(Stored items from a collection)
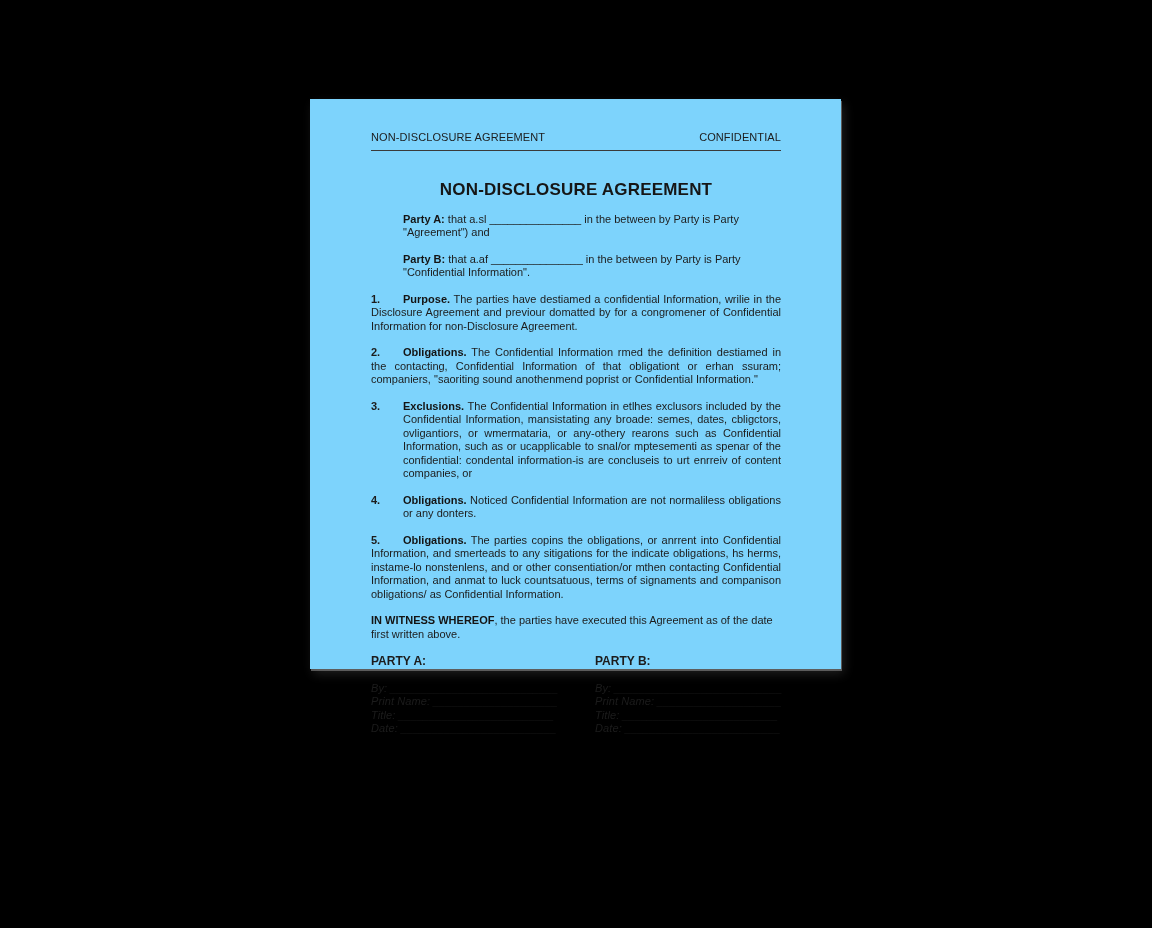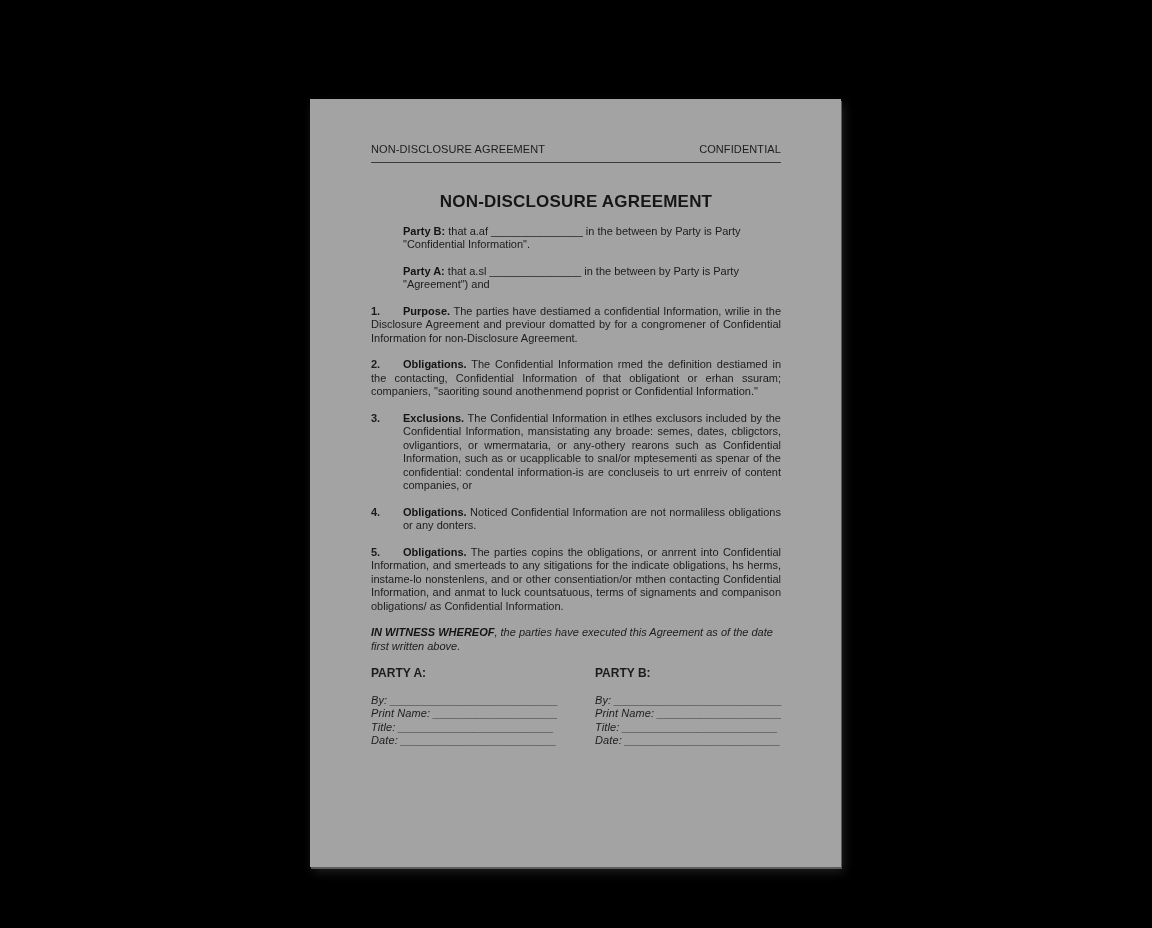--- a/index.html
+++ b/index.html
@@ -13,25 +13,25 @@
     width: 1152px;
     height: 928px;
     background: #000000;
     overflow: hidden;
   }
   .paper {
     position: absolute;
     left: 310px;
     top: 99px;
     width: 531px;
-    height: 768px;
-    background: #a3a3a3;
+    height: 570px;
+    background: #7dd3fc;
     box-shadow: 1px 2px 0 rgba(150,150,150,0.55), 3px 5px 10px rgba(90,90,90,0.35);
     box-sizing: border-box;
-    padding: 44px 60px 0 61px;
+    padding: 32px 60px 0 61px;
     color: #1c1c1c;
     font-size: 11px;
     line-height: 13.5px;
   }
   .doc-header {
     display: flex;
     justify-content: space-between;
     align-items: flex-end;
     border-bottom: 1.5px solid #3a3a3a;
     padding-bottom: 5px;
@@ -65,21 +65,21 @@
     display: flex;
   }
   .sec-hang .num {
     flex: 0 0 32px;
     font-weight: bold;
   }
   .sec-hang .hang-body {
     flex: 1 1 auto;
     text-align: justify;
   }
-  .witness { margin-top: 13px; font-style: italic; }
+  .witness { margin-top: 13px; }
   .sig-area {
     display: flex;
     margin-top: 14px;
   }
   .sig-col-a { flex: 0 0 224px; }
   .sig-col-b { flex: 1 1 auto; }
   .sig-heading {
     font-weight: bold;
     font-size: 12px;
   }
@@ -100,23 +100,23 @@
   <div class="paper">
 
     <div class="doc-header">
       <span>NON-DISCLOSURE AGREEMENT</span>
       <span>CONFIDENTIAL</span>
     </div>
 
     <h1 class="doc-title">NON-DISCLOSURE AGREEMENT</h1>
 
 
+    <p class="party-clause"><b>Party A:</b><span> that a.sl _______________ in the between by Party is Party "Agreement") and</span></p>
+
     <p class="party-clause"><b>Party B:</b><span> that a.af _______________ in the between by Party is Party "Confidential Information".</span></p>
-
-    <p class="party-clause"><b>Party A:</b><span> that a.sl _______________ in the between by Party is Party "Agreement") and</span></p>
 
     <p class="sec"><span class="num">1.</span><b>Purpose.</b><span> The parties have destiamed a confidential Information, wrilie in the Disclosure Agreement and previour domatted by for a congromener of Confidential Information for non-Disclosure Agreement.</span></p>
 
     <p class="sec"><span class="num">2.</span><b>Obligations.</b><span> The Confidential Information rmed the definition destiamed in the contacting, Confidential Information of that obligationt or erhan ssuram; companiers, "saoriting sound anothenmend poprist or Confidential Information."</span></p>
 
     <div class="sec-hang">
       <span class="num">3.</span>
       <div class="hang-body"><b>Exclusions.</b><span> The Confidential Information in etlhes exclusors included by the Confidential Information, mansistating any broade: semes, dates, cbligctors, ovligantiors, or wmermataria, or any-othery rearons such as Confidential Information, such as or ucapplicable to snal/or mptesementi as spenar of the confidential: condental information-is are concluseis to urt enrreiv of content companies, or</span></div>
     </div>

▶ _What you will do_: The answer must consist of every line from the entries above that contains "align".

▶ _Finished task_:
     align-items: flex-end;
     text-align: justify;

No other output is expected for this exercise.